Diez años después, el Emperador, seducido por su oratoria, le nombró predicador y capellán real. Viajó con él varios años por Alemania y Flandes y ahora acababa de instalarse en Valladolid, después de pasar unos meses en Salamanca.
Don Ignacio Salcedo le tenía por empinado y fatuo.
– ¿Fatuo Cazalla? -inquirió Cipriano perplejo.
– ¿Por qué no? A mi juicio Cazalla es hombre de grandes palabras y pequeñas ideas. Una mezcla peligrosa.
La opinión de su tío no le satisfizo. Le había sorprendido que, tras la exposición objetiva de su vida, don Ignacio hubiera rematado la semblanza con aquellas palabras despectivas: “empinado” y “fatuo”.

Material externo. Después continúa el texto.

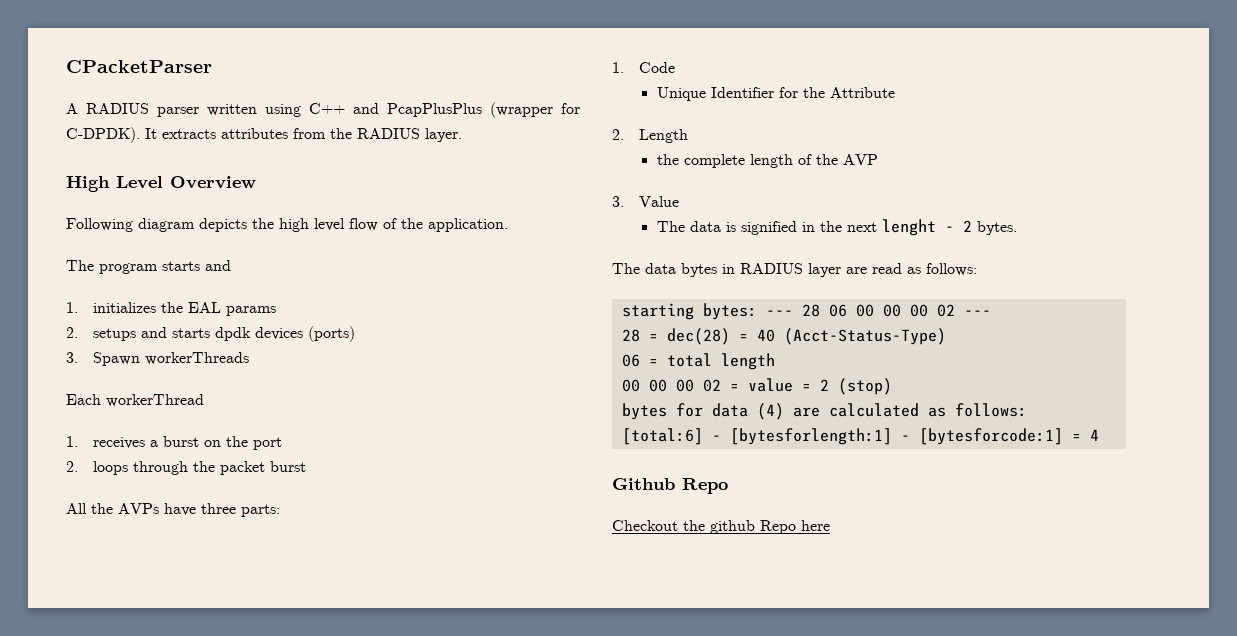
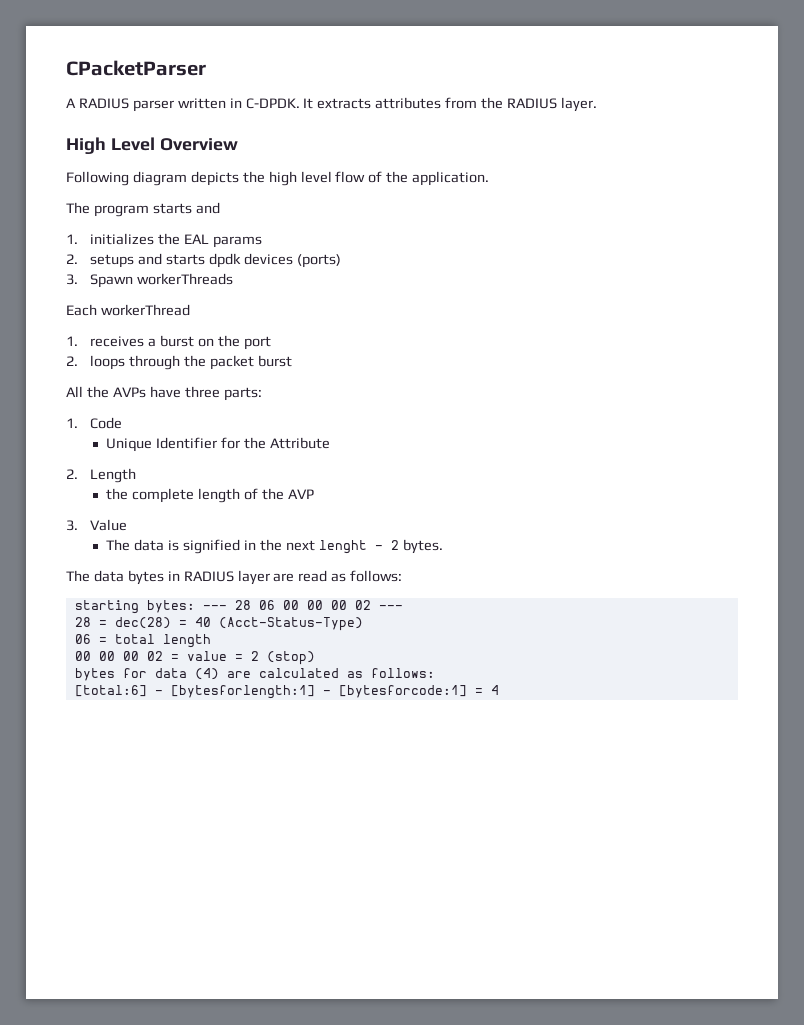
[265,102,580,118] [66,127,140,143] using C++ and PcapPlusPlus (wrapper for C-DPDK). -> [229,98,300,109] in C-DPDK.
[612,478,728,494] [612,520,830,534] // Github Repo // Checkout the github Repo here -> (499, 690) none

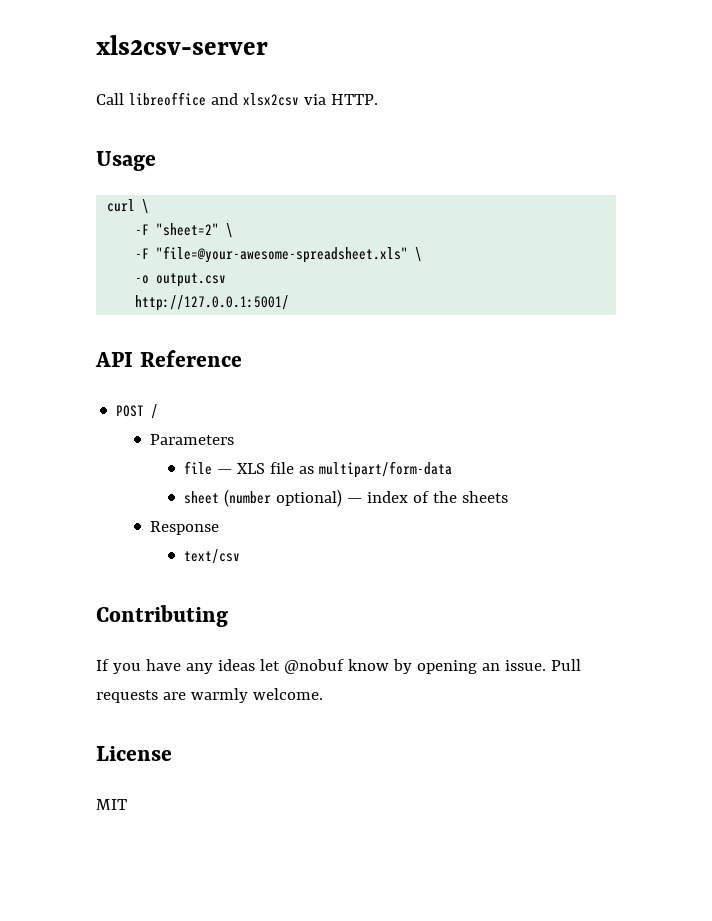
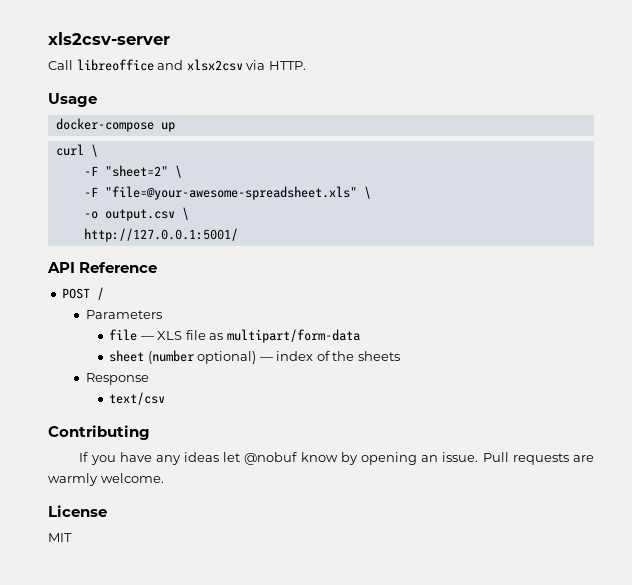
(156, 161) none -> [55,118,175,132] // docker-compose up
(227, 280) none -> [181,207,189,220] \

¿Cómo podía serlo aquella personilla oscura, delicada, que parecía ofrecerse en holocausto cada vez que subía al púlpito? Se lo dijo a su tío tras una pausa.
– No me refería a las apariencias -replicó éste-. Una cabeza organizada en una naturaleza flaca, eso es lo que me parece el doctor Cazalla. Tengo para mí que el Doctor esperaba del Emperador una distinción honorífica que nunca ha llegado. He ahí la causa de su despecho.
Cipriano Salcedo se confió:
– Disfruto escuchándole -dijo- pero, al cabo de un tiempo, sus palabras me dejan un regusto áspero, como de ceniza.
Don Ignacio miraba a su sobrino con aire dominante:
– ¿No será que plantea problemas que no resuelve?
Esta frase de su tío, formulada como al desgaire, le produjo mucho efecto. Éste era el doctor Cazalla. Su aproximación cautelosa a los grandes problemas despertaba la atención del auditorio, pero el orador, en palabras cada vez más próximas al meollo del asunto, no terminaba de afrontarlos. Dejaba las soluciones en el tintero. Quizá lo hacía adrede o le faltaba convicción.
En su siguiente viaje a La Manga habló con Teodomira y su padre sobre el nuevo predicador.
Teodomira no había oído hablar de él y don Segundo desconfiaba de las nuevas voces. El mundo, para él, estaba lleno de salvadores que, en el fondo, eran unos consumados herejes. La gente, especialmente los frailes, se erigían en teólogos, pero eran teólogos de pacotilla, sin ninguna preparación. Cipriano le hizo ver que Cazalla no era fraile, incluso que evitaba los conventos para exponer su doctrina, pero don Segundo le advirtió que eso no constituía ninguna garantía, que seguramente no pasaba de ser una táctica. Salcedo le miraba, miraba su cachucha que no se sacaba de la cabeza ni en el interior de la casa, los bordes sudados, de un color marrón desvaído, y no veía en él a un serio antagonista de Cazalla. El señor Centeno era un ser primario y, como toda persona elemental, dispuesto a juzgar sin conocimiento. Pero, pese a todo, ahora que habían empezado los fríos y las lluvias, Cipriano se encontraba a gusto en el salón de la casa de adobe, con el fuego crepitando en la chimenea, sentado en la dura tabla del escañil. “ La Reina del Páramo” se sentaba todos los días en la misma silla de mimbre.
Y él veía en ella, siempre una labor entre manos, una mujer hogareña, equilibrada y de buen juicio.
Los días de precepto montaba a “Obstinado” y marchaba a Peñaflor a misa de once. Entre semana no tenía ocasión de fomentar su vida de piedad pero rezaba a Nuestro Señor al acostarse y levantarse.